The vacancy atop the Indiana Republican Party gives Gov. Mike Pence the best chance yet to make his own mark on the state’s most powerful political party and to get some real distance from his predecessor.
State GOP chairman Eric Holcomb announced last week that he is resigning, effective July 9. He will take an Indiana-based job with U.S. Sen. Dan Coats, likely positioning himself to steer officially or unofficially the senator’s 2016 run for re-election.
Holcomb’s sharp political mind and effective fundraising skills suited him well for the role of state party chairman. But the reality is, he got the chairman’s job due to his work with former Gov. Mitch Daniels. He agreed to stay on for a while longer to help Pence’s transition and see his first legislative session through, but he wasn’t picked by Pence in the first place.
Republicans have the political power to do anything they want, but there are a number of areas of disagreement within their party. The next party chair will have to maintain the peace, and that task could be harder than it has been.
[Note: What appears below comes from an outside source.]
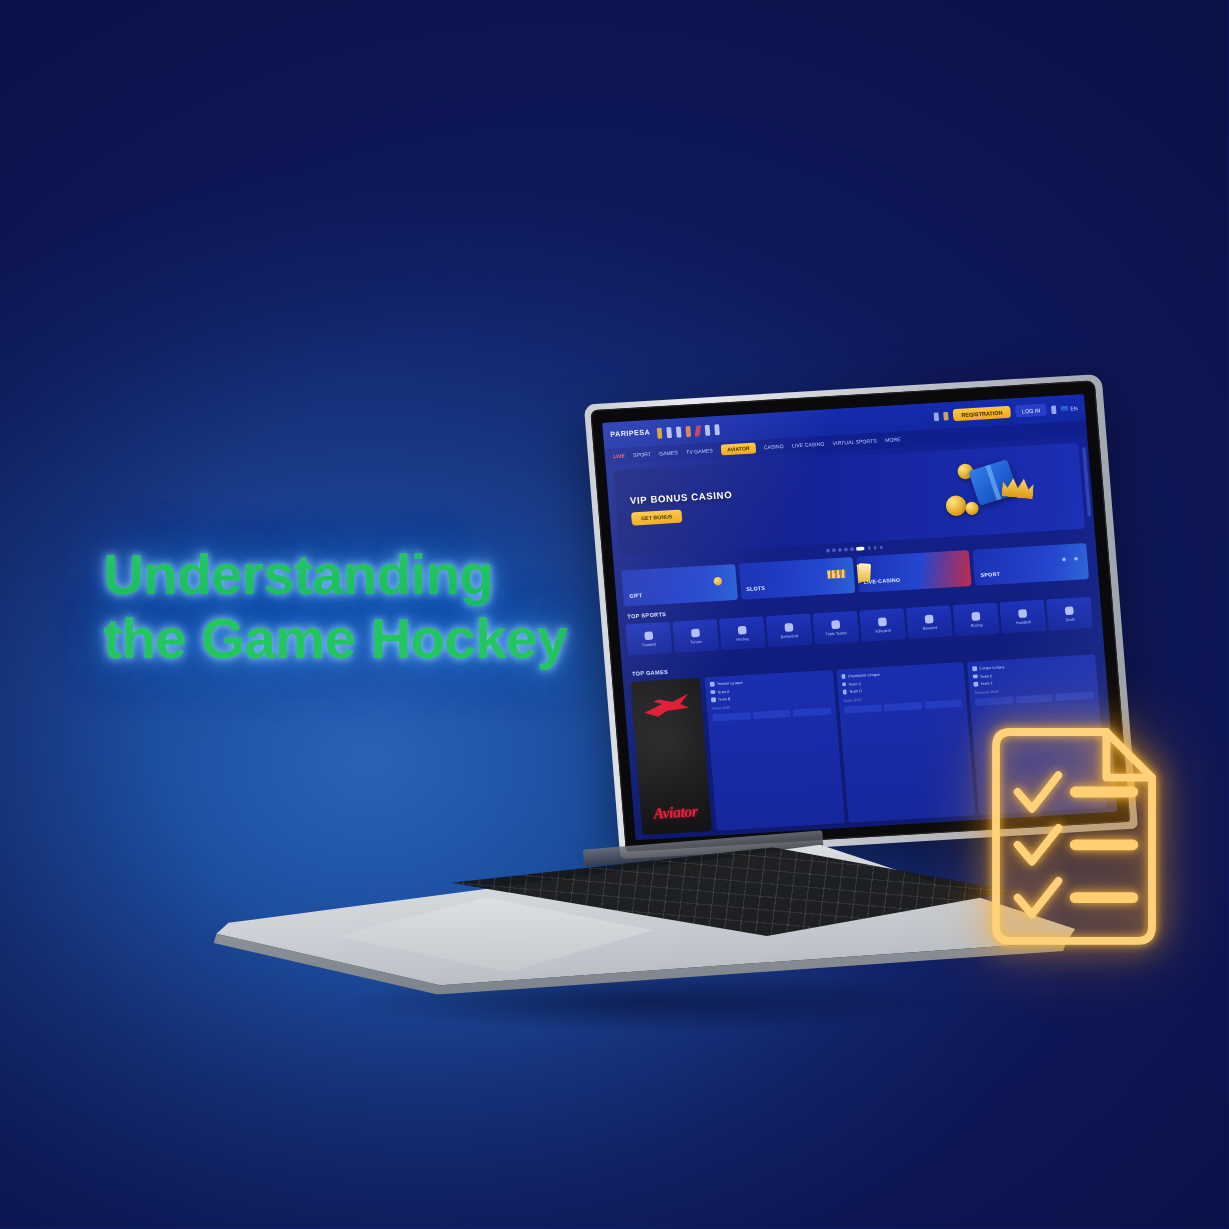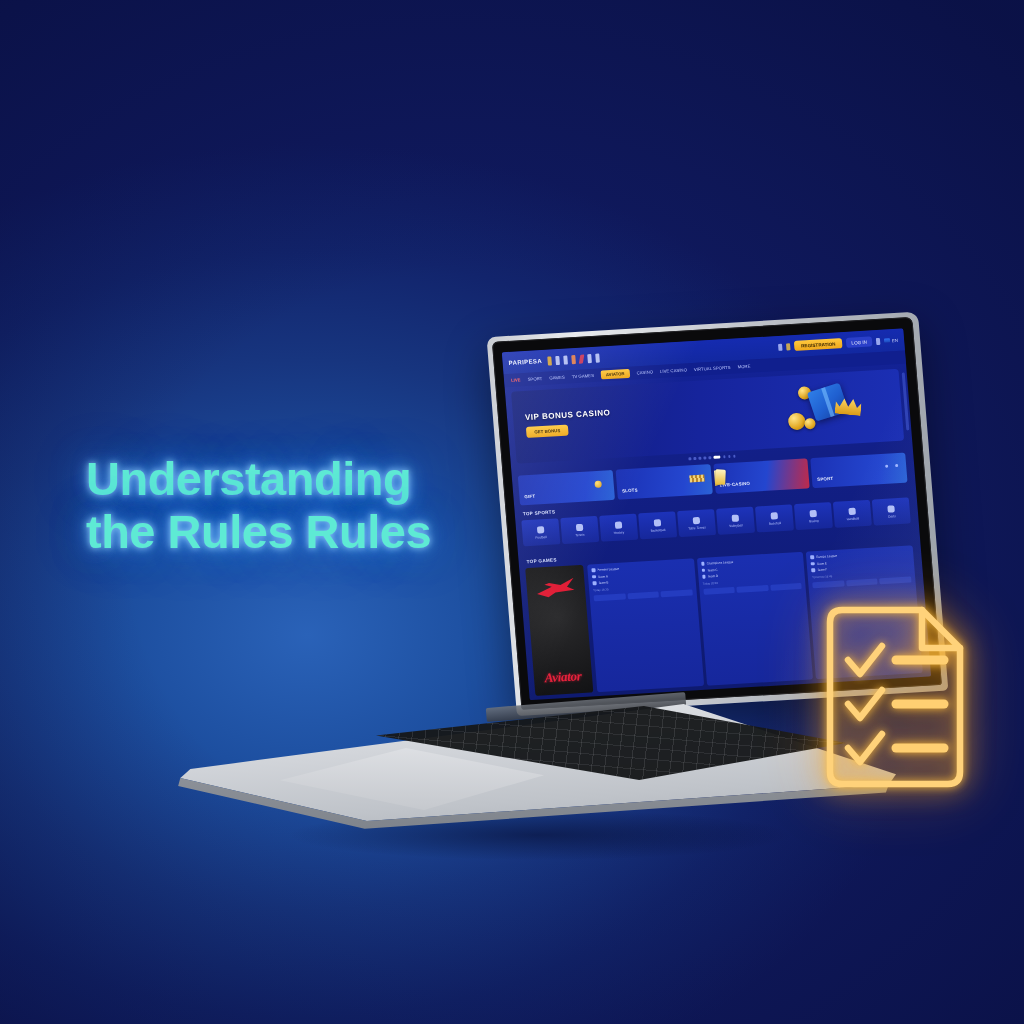"Understanding" #headline { color: #5eead4 -> #22c55e }
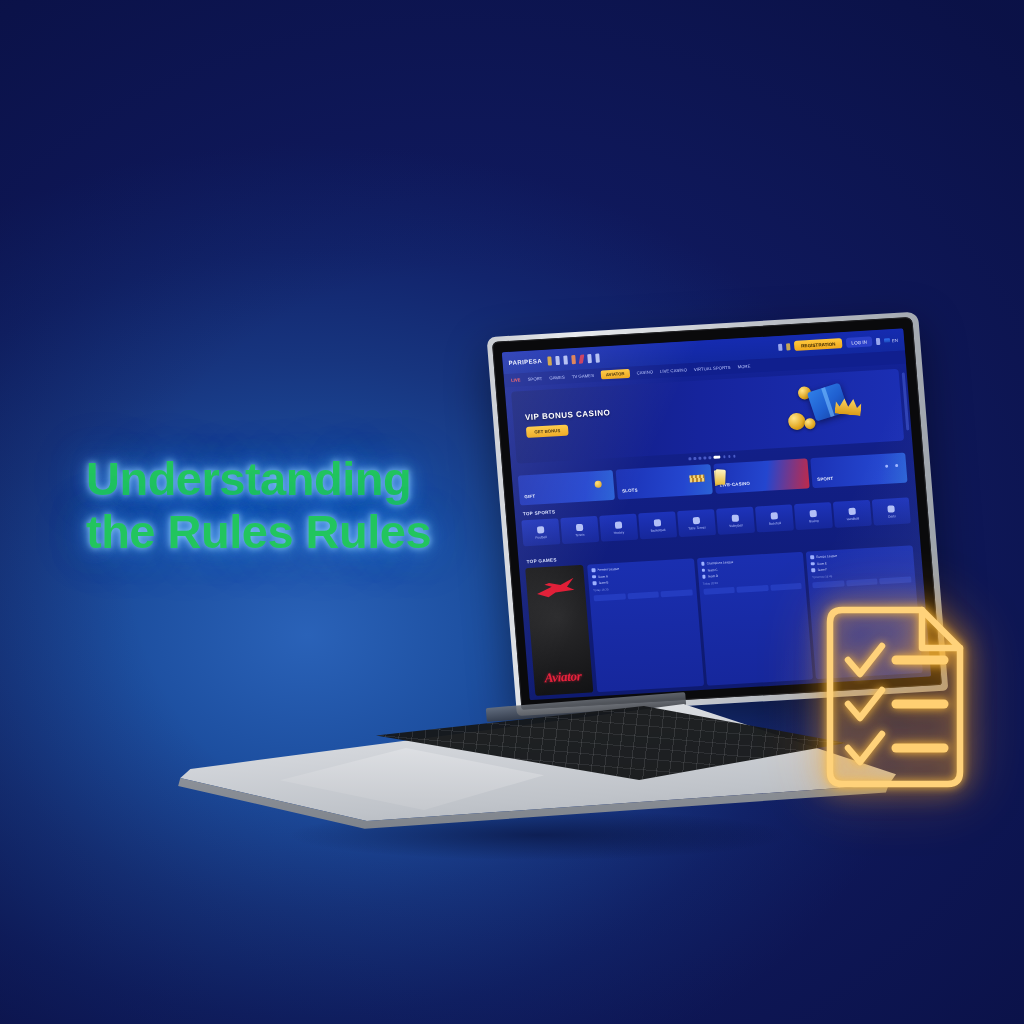"the Rules Rules" span.l { text: Rules Rules -> Game Hockey }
So far, Pence hasn’t truly been confronted with those splits. The Statehouse has felt for the first five months of Pence’s tenure, and partly by the new governor’s design, like a building in transition.
A number of Daniels’ cabinet officials were held over, and several 2012 campaign aides were brought on board for the early days even though they intended to transition out quickly. Those folks are now leaving.
Meanwhile, Pence’s communications shop for better or worse is tightening up, working to centralize responses to media inquiries that previously would have been farmed out to the experts working for state agencies.
And Pence’s budget director, Chris Atkins, last week announced a new series of measurements on which 2 percent of state agencies’ budgets will depend. It’s a step toward carrying out Pence’s campaign pledge of “performance-based budgeting.”
These are all moves that reflect Pence’s recognition that it is now his Republican Party and his state, operating under the budget that he signed. The credit and the criticism now falls onto his shoulders.
Now that he’s made it through the transition, the reality that to the victor in governor’s races goes the spoils is also becoming clear.
Pence last week appointed four new members to the Indiana University board of trustees. Among them was Randall Tobias, who gave Pence’s gubernatorial campaign more than $35,000 in 2012 and gave Pence another $10,000 in May.
In a purely political sense, how he handles selecting a new state Republican chairman is a critical decision.
His party has reached extraordinary heights in Indiana, controlling supermajorities in the House and Senate, as well as seven of nine congressional seats and every statewide elected office except one (state Superintendent of Public Instruction Glenda Ritz is a Democrat).
Selecting the next state party chair is an opportunity for Pence to solidify his status as the top Republican dog and to put someone in place who can run the party and defend its values the way he’d envision.
As Holcomb’s replacement is selected, there are a number of variables, such as whether Republicans want a full-time chair, such as Holcomb, or a part-time one, like his predecessor, Murray Clark.
For now, though, all eyes are on Pence.
— Eric Bradner is the Statehouse reporter for the Evansville Courier & Press.